SPEECH: HON. PRIME MINISTER JOSAIA VOREQE BAINIMARAMA AT THE 4TH ANNUAL PACIFIC CONFERENCE ON DISABILITIES

Bula Vinaka and a very good morning to you all.

I’m delighted to join you here in Nadi this morning to address the 4th Annual Pacific Conference on Disabilities and to welcome you to our shores on behalf of the Fijian Government and the Fijian people.

We have representatives in this room from 20 Pacific nations and territories – as well as from our development partners – and you are all honoured guests in our country.

We hope that not only are these discussions productive and produce tangible benefits for people with disabilities, but that you all also take the opportunity to see more of Fiji and experience our world-renowned Fijian hospitality.

I want to thank the organisers – the Pacific Disability Forum and the Fiji Disabled Peoples Federation – and to also thank the Australian Government for the financial assistance that has made this important gathering possible.

Ladies and Gentlemen, I was especially pleased when I learnt of the theme of this conference, “Partnership and Action Towards a Disability Inclusive Pacific”.

I use the word “inclusive” over and over again in my own speeches because it is a cornerstone of the FijiFirst Government’s policies and programs.

For us, it means that no one should be on the margins of national life at any level. No Fijian should be left behind. No Pacific Islander should be left behind. And this applies especially to those among us living with disabilities and the daily challenges they face that the rest of us can only imagine.

A disability inclusive Pacific means bringing people with disabilities from the margins to the centre of our national lives. It means implementing programs and providing services that cater to their needs. And it also means bringing them from the margins of decision-making to the centre of national policy formulation.

We all know that for far too long, people living with disabilities have been among the most disadvantaged in our societies. Not only here in the Pacific, but throughout the developing world.

Of course, we can’t be judged by the standards of the developed nations when it comes to providing services for people with disabilities. But we can acknowledge that we all have to do a lot more. And I’m pleased to say that finally – in the case of many of our nations – the years of neglect are over.
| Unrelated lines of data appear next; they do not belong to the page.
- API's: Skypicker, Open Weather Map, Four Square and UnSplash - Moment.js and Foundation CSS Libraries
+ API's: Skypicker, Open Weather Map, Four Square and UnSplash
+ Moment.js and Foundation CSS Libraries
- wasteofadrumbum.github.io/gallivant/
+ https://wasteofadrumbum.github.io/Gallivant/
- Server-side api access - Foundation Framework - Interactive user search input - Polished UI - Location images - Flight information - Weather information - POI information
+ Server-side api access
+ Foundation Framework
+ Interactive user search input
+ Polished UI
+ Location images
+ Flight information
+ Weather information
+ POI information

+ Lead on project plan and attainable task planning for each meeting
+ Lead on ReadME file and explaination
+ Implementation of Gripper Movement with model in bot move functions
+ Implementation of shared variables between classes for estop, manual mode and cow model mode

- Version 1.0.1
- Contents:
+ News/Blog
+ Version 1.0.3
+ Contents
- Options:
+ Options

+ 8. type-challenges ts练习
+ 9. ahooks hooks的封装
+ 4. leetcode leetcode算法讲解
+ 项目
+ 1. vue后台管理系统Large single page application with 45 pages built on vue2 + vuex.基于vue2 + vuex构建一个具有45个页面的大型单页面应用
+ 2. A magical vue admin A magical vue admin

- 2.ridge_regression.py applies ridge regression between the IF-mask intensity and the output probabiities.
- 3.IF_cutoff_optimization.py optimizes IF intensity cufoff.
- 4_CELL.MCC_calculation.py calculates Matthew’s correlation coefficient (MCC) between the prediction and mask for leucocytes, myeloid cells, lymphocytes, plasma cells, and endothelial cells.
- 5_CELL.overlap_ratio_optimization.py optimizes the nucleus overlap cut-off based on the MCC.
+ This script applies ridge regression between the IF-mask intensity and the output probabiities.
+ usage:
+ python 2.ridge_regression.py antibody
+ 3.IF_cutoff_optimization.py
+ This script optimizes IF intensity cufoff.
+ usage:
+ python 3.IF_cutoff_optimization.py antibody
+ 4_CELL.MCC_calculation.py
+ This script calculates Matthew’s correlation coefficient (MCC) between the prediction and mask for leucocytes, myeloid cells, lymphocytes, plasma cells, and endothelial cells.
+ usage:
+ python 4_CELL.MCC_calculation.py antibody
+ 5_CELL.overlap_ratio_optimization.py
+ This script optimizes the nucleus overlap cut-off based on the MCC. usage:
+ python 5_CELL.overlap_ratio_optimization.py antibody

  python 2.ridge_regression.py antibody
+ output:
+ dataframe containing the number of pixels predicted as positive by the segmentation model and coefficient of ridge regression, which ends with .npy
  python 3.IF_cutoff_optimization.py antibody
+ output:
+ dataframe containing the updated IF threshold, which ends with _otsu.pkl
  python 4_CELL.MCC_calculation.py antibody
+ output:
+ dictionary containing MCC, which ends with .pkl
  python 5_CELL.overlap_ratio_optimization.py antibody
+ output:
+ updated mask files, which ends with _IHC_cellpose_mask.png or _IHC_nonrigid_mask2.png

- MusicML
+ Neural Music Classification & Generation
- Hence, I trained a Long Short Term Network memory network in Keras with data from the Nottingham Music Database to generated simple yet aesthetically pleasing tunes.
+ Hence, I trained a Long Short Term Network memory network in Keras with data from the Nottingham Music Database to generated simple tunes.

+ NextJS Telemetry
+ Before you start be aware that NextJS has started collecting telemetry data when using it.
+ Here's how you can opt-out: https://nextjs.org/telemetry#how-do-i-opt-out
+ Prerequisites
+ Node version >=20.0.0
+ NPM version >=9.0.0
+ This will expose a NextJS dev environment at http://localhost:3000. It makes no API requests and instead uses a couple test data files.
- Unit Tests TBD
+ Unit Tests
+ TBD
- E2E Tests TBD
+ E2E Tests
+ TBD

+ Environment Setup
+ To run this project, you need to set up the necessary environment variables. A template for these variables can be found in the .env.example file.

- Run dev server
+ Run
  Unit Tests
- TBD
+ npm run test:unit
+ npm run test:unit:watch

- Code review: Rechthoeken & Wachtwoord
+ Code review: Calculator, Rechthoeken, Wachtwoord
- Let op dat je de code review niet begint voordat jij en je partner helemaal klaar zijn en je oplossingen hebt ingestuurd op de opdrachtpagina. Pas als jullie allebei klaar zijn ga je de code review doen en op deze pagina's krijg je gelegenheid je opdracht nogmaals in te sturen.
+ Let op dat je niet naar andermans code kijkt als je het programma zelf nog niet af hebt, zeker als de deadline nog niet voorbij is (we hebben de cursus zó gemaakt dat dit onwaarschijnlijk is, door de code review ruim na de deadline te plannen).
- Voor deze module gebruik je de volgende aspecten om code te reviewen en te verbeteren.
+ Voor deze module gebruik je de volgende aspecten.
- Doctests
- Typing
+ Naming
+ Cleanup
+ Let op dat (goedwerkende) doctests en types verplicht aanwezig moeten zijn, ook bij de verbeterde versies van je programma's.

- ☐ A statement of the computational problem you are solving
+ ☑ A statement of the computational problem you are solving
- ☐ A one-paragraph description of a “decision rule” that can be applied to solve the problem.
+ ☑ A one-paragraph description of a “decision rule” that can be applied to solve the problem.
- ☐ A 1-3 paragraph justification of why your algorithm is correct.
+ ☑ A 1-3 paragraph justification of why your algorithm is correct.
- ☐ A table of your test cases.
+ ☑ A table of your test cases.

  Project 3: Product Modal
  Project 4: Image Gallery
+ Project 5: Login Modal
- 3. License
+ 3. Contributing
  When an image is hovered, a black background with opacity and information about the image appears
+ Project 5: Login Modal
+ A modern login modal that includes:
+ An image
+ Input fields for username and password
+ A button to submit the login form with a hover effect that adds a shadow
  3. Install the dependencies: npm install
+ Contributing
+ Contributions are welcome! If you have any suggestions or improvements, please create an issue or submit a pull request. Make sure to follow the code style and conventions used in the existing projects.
We are already forging partnerships and taking action towards a disability inclusive Pacific. And I hope that this gathering produces a determination on the part of everyone to redouble our efforts before the next regional conference in two years’ time.

I am proud to report to you all that Fiji has made great strides in bringing people with disabilities in from the margins to the centre of our national life. In this effort, I have been blessed to have as part of my team the Assistant Minister for Youth and Sports, Iliesa Delana. He is a remarkable young man who is also a role model for disabled people everywhere. And he is performing an important task in gaining acceptance in the wider community for the challenges faced by disabled people across our society.

No Fijian will ever forget the image of Iliesa Delana holding our national flag aloft before a vast global audience when he won gold for Fiji at the London Paralympics. It was the first Gold Medal won by a Fijian at any Olympics. So we all took pride in Iliesa Delana’s achievement.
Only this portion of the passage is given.